===== Listed entries

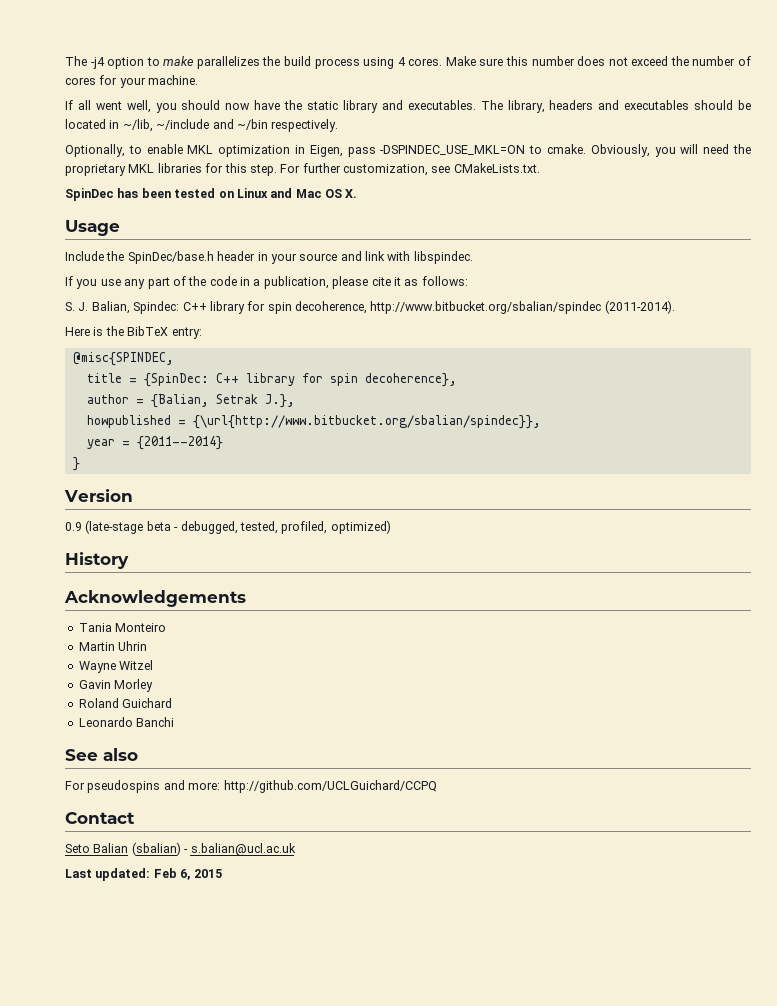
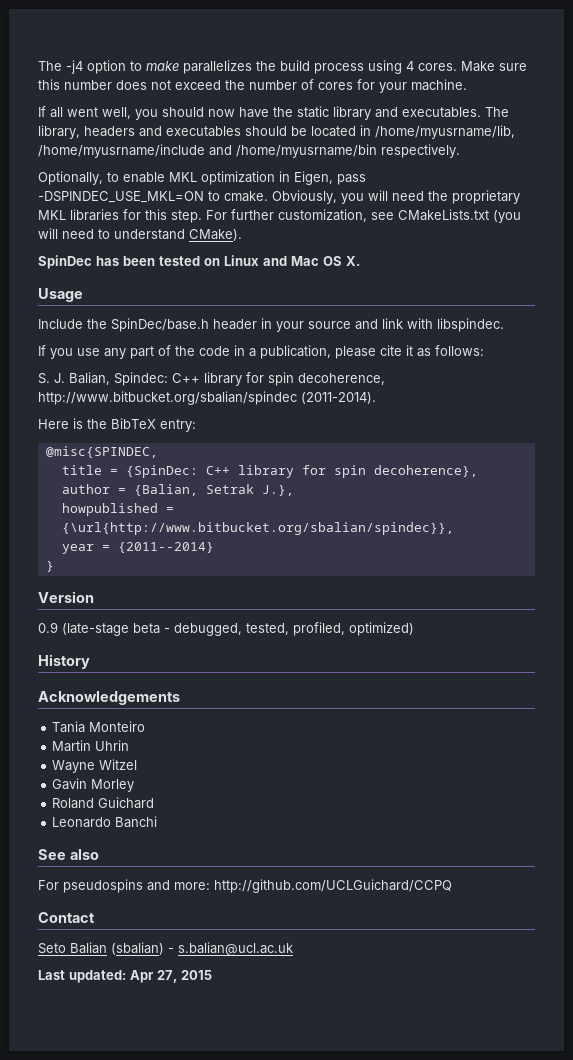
[122,119,268,132] ~/lib, ~/include and ~/bin -> [375,125,515,139] [38,144,377,158] /home/myusrname/lib, /home/myusrname/include and /home/myusrname/bin
[453,163,540,173] CMakeLists.txt. -> [398,209,521,223] [38,228,242,241] CMakeLists.txt (you will need to understand CMake).
[153,868,191,880] Feb 6, -> [130,970,177,983] Apr 27,

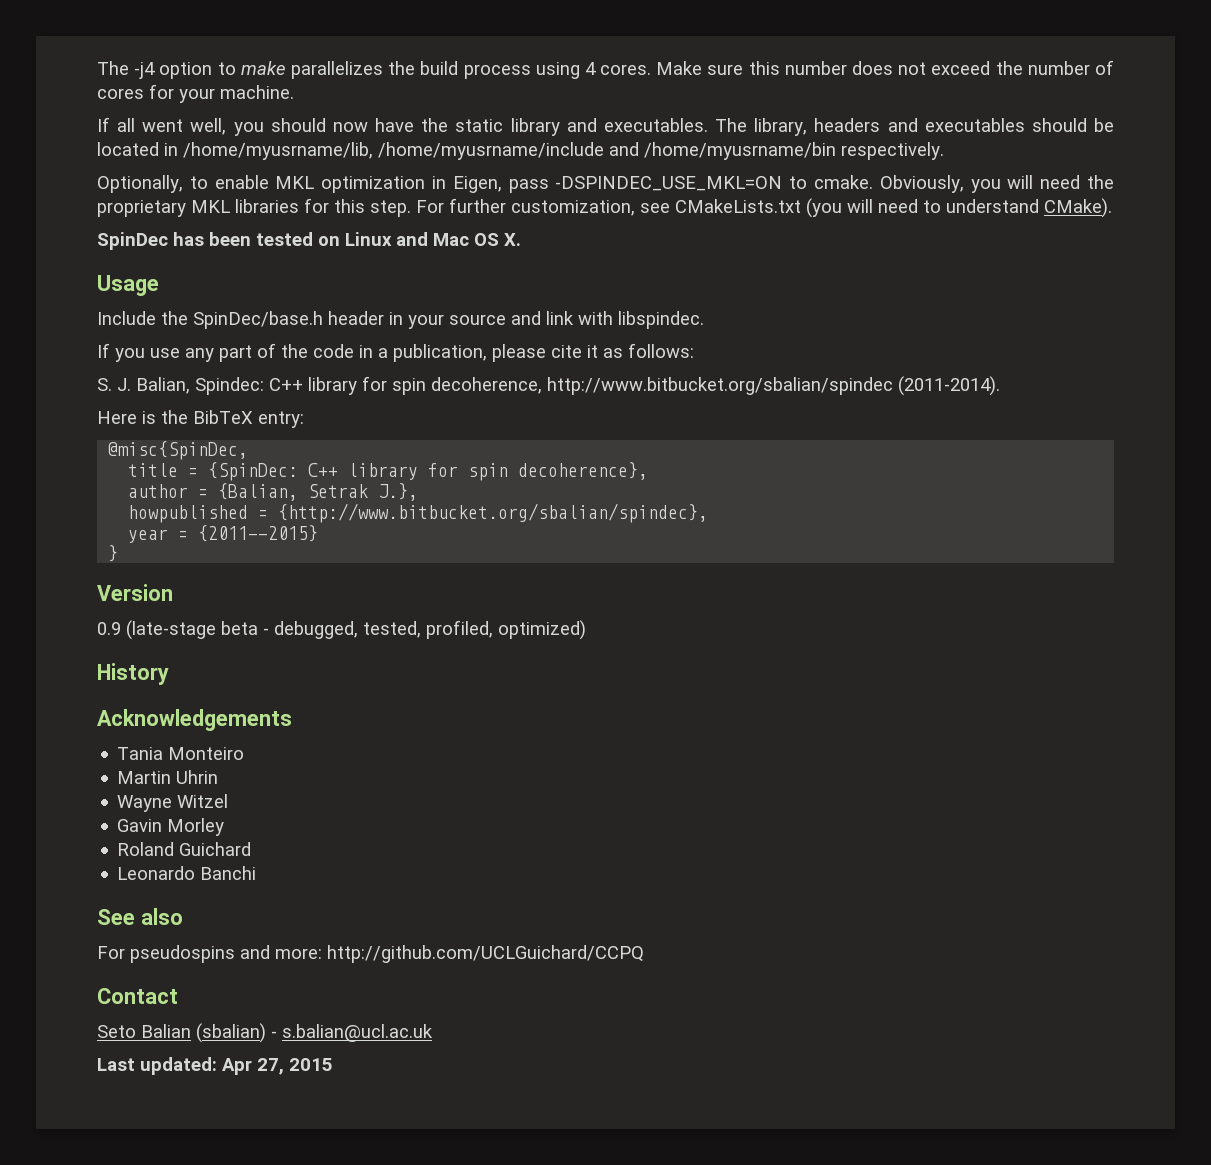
[45,446,158,458] @misc{SPINDEC, -> [108,441,249,460] @misc{SpinDec,
[61,522,454,535] {\url{http://www.bitbucket.org/sbalian/spindec}}, -> [278,503,709,523] {http://www.bitbucket.org/sbalian/spindec},
[117,542,214,553] {2011--2014} -> [198,525,319,542] {2011--2015}

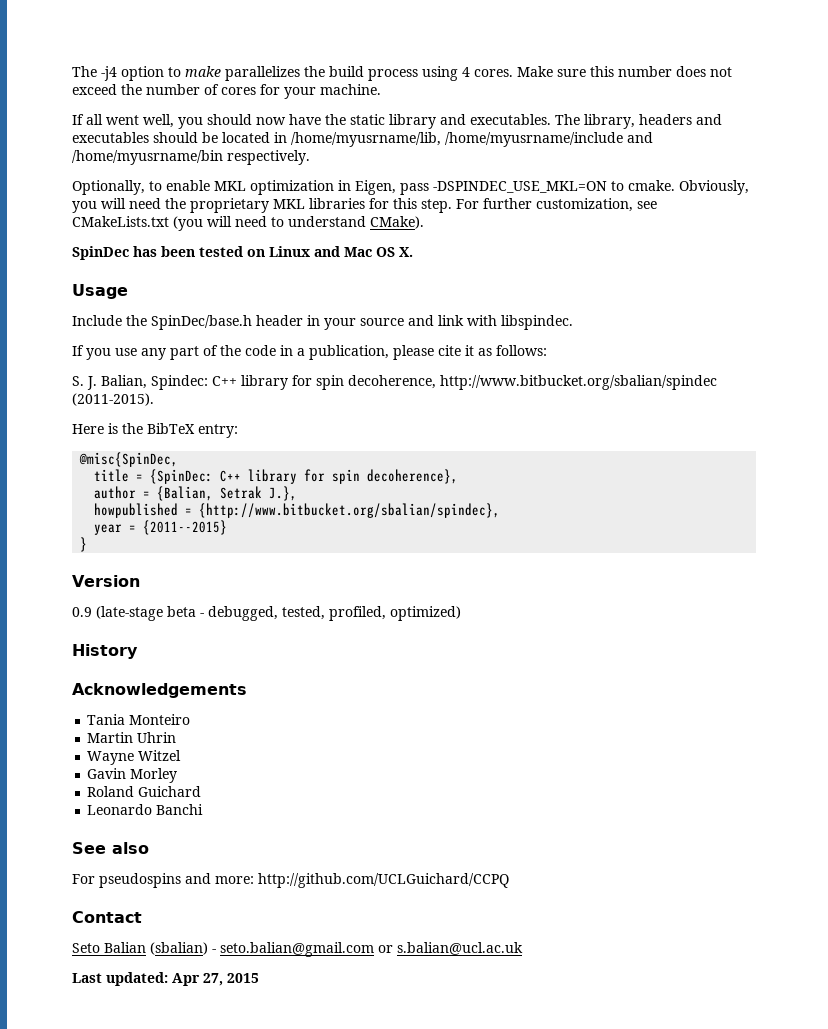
[898,376,1000,396] (2011-2014). -> [72,393,154,406] (2011-2015).
(277, 1034) none -> [220,942,393,957] seto.balian@gmail.com or

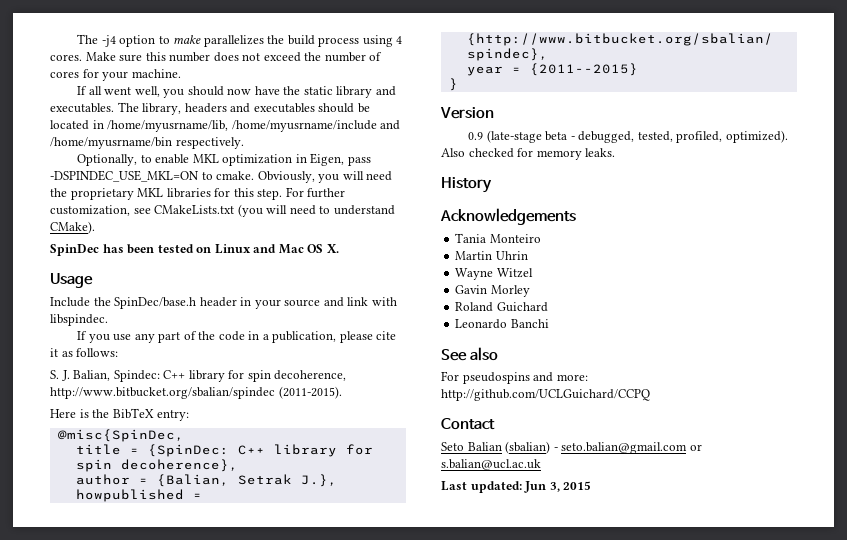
[390,606,461,621] optimized) -> [725,130,788,143] [441,148,616,160] optimized). Also checked for memory leaks.
[172,973,223,986] Apr 27, -> [524,481,560,493] Jun 3,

==========

Exercise prompt =>
Pictures are to be left out; otherwise, retype exactly the lines from the first line of the data through the line containing "[390,606,461,621] optimized) ->".

Solution =>
[122,119,268,132] ~/lib, ~/include and ~/bin -> [375,125,515,139] [38,144,377,158] /home/myusrname/lib, /home/myusrname/include and /home/myusrname/bin
[453,163,540,173] CMakeLists.txt. -> [398,209,521,223] [38,228,242,241] CMakeLists.txt (you will need to understand CMake).
[153,868,191,880] Feb 6, -> [130,970,177,983] Apr 27,

[45,446,158,458] @misc{SPINDEC, -> [108,441,249,460] @misc{SpinDec,
[61,522,454,535] {\url{http://www.bitbucket.org/sbalian/spindec}}, -> [278,503,709,523] {http://www.bitbucket.org/sbalian/spindec},
[117,542,214,553] {2011--2014} -> [198,525,319,542] {2011--2015}

[898,376,1000,396] (2011-2014). -> [72,393,154,406] (2011-2015).
(277, 1034) none -> [220,942,393,957] seto.balian@gmail.com or

[390,606,461,621] optimized) -> [725,130,788,143] [441,148,616,160] optimized). Also checked for memory leaks.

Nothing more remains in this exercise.